◆ **AIM OF THE TASK**: Return every line from the records below with the string "Wageningen".

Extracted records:
__________
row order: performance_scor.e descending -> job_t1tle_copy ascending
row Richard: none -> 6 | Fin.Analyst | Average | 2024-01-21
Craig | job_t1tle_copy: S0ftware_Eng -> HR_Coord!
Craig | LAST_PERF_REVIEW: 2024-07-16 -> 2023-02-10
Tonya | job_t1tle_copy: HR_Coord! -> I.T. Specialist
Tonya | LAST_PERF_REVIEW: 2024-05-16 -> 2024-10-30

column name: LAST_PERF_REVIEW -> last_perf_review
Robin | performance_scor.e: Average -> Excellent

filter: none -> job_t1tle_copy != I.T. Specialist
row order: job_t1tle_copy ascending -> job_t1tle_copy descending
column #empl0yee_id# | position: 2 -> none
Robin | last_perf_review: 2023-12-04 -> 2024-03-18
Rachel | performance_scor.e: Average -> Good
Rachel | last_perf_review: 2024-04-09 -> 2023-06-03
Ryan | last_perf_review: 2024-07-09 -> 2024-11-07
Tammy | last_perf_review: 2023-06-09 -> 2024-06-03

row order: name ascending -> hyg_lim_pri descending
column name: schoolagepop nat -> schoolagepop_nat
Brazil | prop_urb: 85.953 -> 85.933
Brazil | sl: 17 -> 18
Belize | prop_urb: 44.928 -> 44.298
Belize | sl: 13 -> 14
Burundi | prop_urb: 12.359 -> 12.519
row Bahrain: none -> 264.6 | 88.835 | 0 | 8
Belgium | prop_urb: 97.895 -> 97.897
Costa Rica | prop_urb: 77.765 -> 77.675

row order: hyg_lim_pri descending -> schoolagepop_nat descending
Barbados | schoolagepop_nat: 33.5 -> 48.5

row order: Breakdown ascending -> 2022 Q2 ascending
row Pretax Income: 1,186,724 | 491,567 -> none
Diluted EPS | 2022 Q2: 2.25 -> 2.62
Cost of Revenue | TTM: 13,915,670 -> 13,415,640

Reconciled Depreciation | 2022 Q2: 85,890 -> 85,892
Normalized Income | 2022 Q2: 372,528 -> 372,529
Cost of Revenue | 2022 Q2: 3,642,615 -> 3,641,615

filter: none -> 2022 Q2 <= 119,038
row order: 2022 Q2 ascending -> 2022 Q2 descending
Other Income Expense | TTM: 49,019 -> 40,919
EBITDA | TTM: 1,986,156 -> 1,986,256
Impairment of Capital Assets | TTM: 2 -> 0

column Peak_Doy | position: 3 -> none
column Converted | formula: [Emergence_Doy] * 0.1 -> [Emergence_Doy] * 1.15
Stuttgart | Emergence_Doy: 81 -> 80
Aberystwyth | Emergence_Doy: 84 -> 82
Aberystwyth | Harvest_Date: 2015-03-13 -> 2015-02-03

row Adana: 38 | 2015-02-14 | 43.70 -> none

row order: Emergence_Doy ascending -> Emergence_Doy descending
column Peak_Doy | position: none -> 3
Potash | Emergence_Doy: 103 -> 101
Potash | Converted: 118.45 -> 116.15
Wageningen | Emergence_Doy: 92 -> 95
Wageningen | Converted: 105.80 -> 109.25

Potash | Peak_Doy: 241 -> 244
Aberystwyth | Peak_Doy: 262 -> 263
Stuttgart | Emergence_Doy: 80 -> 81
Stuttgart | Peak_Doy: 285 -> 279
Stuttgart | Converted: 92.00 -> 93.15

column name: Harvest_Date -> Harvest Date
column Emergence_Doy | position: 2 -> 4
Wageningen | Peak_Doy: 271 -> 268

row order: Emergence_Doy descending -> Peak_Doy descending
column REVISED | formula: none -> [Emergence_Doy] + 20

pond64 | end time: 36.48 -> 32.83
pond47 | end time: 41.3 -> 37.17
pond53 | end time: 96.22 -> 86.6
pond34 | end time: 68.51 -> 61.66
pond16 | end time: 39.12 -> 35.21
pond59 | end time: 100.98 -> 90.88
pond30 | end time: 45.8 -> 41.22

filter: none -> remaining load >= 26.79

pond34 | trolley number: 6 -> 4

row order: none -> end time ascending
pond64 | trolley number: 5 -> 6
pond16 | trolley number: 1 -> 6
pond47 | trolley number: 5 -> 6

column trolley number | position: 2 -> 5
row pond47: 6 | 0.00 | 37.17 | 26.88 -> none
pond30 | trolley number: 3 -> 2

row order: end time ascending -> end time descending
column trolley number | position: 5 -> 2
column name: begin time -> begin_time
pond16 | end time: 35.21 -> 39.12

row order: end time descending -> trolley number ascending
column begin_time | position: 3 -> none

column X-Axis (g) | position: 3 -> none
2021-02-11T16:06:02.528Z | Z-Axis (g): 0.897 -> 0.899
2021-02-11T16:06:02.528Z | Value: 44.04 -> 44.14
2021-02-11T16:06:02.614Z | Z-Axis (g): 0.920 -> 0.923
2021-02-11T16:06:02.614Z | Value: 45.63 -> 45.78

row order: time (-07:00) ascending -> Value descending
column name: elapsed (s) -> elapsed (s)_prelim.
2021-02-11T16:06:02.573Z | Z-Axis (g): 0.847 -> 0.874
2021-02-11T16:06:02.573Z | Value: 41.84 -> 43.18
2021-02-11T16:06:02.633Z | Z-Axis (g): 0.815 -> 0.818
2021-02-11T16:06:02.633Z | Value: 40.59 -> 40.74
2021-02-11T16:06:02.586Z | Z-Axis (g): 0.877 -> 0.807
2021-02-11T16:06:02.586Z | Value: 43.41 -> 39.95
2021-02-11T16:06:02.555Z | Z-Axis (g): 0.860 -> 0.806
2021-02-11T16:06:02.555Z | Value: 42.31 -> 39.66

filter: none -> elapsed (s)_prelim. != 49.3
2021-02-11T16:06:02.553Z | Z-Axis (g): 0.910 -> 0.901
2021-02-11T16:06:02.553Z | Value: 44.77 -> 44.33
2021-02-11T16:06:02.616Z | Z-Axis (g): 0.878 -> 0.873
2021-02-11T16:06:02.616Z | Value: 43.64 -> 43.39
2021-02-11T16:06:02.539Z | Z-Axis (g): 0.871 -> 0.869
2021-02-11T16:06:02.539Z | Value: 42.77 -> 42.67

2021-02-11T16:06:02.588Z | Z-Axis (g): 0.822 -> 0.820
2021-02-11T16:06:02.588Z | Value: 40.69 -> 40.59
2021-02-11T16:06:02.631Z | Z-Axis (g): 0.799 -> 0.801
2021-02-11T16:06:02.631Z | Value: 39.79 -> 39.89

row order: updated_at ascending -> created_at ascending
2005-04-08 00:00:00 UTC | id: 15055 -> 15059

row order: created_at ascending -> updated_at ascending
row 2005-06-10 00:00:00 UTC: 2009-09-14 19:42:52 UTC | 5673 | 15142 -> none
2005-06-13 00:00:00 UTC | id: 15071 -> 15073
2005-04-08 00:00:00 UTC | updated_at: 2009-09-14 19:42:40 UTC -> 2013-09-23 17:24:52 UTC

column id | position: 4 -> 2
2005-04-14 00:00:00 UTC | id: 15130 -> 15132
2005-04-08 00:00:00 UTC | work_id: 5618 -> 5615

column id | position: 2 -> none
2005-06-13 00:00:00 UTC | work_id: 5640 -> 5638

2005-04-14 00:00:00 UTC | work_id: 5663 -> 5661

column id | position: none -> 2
__________
◆ **EXERCISE SOLUTION**:
Wageningen | Emergence_Doy: 92 -> 95
Wageningen | Converted: 105.80 -> 109.25
Wageningen | Peak_Doy: 271 -> 268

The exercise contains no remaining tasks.